Están muertos. El golpe en la cabeza. El juego. El juego.
El rugido del fuego en la chimenea llenaba el silencio que la pregunta había creado, ¿y no eran las sombras ahora más alargadas y contrastadas?
—¡Olvide su pequeño grupo de indigentes! —dijo Theodor, acercándose de nuevo a ella con una mano extendida. —Ahora tiene la oportunidad de vivir con nosotros como nunca soñó que lo haría ¡muchas mujeres habrían dejado todo lo que tenían por estar donde está usted!
Mujeres. Mujeres con nosotros. El juego. El juego.
Isabel retrocedió un par de pasos. Había grandes ventanas en la habitación que parecían dar a algún tipo de jardín privado y también divisó la puerta de salida. Se imaginó corriendo hacia allí, pero Reza tenía la presencia y el aspecto de un corredor olímpico, y supuso que le daría caza mucho antes de que consiguiese llegar hasta ella. Y si lo hacía, ¿no estaría cerrada con llave? y había aún otra cosa, ¿qué tipo de futuro la esperaba si llegaba más allá, en las calles llenas de vigilantes espectros?
—Quiero irme —dijo en un murmullo.
—Pero es usted nuestra invitada —replicó Theodor.
—Su prisionera.
—Mein Gott.
Ésa es una palabra llena de connotaciones desagradables —explicó Theodor ladino. —No tiene que ser así. Es lo que trato de explicarle.
De pronto, como si un hechizo hubiese expirado de repente su carisma desapareció. Por un instante, Isabel creyó entrever en su estudiada máscara una repugnante mueca lasciva, la punta de su lengua asomando por entre sus labios agrietados y húmedos; sus ojos brillantes cargados de lo que interpretó como deseo lujurioso. Entonces no quiso escuchar más. Se dio la vuelta y echó a correr hacia un recodo que nacía junto a las escaleras y giraba luego a la izquierda. Allí atravesó un pequeño pasillo, y al dar la vuelta a la esquina se encontró en una espaciosa cocina con varias isletas. Al otro lado había una puerta de cristal que daba al jardín, así que corrió entre éstas sin atreverse a mirar atrás. No bien hubo cruzado la mitad cuando se vio arrojada al suelo con contundente violencia. Se golpeó la nariz que empezó a sangrar de forma inmediata.

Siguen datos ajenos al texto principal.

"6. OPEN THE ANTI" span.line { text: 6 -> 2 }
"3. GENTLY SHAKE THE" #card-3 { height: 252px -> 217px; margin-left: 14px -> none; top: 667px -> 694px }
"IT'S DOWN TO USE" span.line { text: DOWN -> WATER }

—¡NO! —chilló, pero unos fuertes brazos le rodeaban y no pudo moverse. Sentía el aliento de alguien en el cuello, caliente y fuerte. De repente se vio transportada por el aire hasta una posición vertical, y cuando giró la cabeza, vio a Reza a su espalda con una mueca de asco en su cara.
Intentó sacudirse utilizando las piernas, haciendo fuerza contra las paredes a medida que Reza la llevaba de vuelta al salón principal. Sin embargo, cuando conseguía oponer la más mínima resistencia, su captor apretaba el abrazo hasta dejarla sin respiración haciéndole sentir un fuerte dolor en el abdomen.

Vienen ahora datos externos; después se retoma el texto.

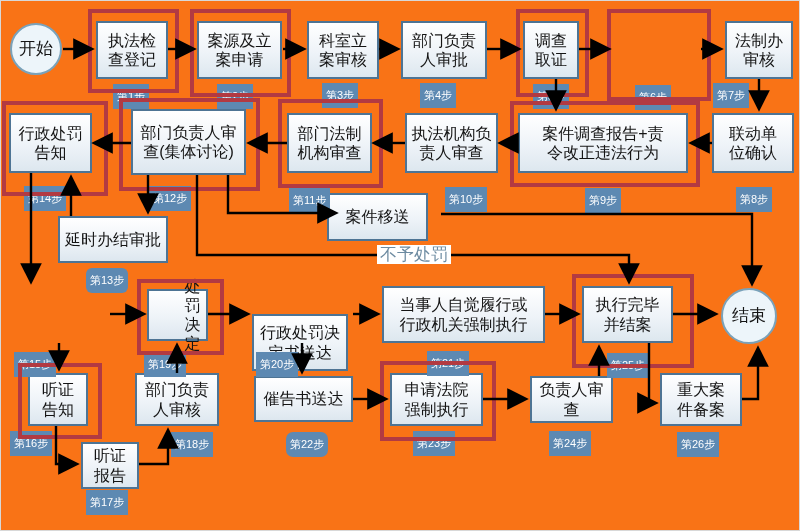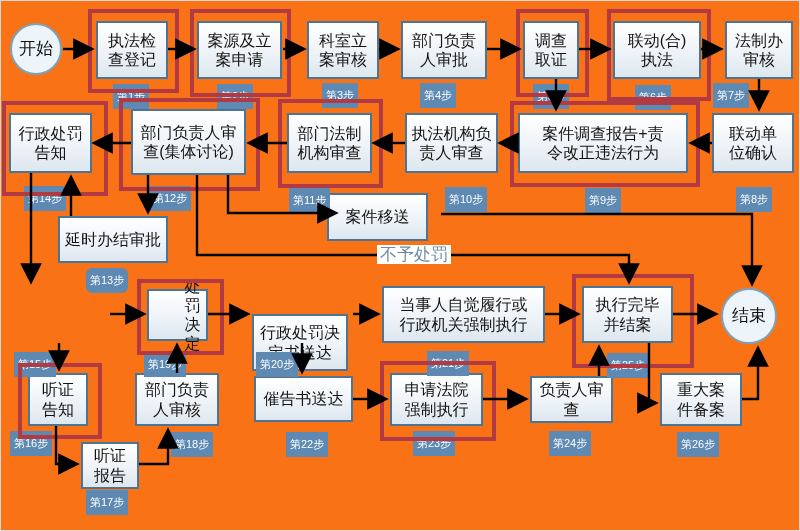"联动(合)" div.node { html: <div>联动(合) 执法</div> -> none }
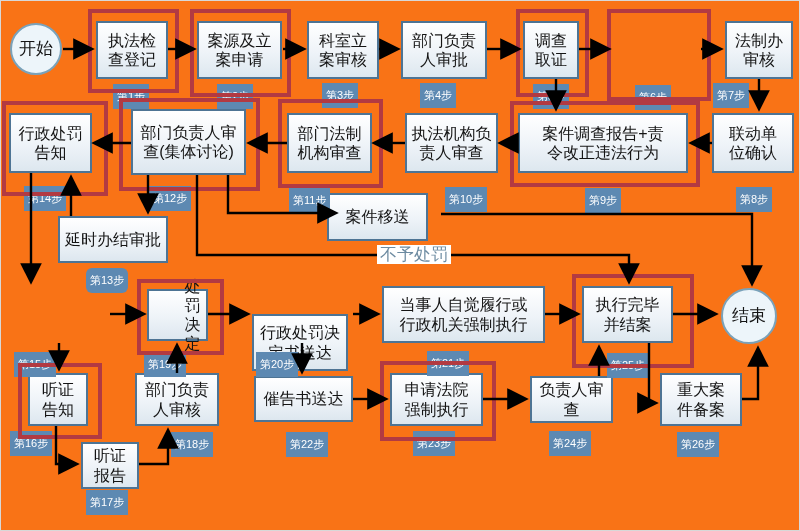"第22步" div.badge { border-radius: none -> 7px }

Sentía un pánico mordaz, mayor incluso que cuando se vio obligada a correr por las calles con Moses, Mary y el Cojo antes de acabar en Carranque, perseguida por una plétora de muertos vivientes. Al menos entonces la sensación de libertad y de velocidad le infundía un estado de esperanza que ahora le había sido privado.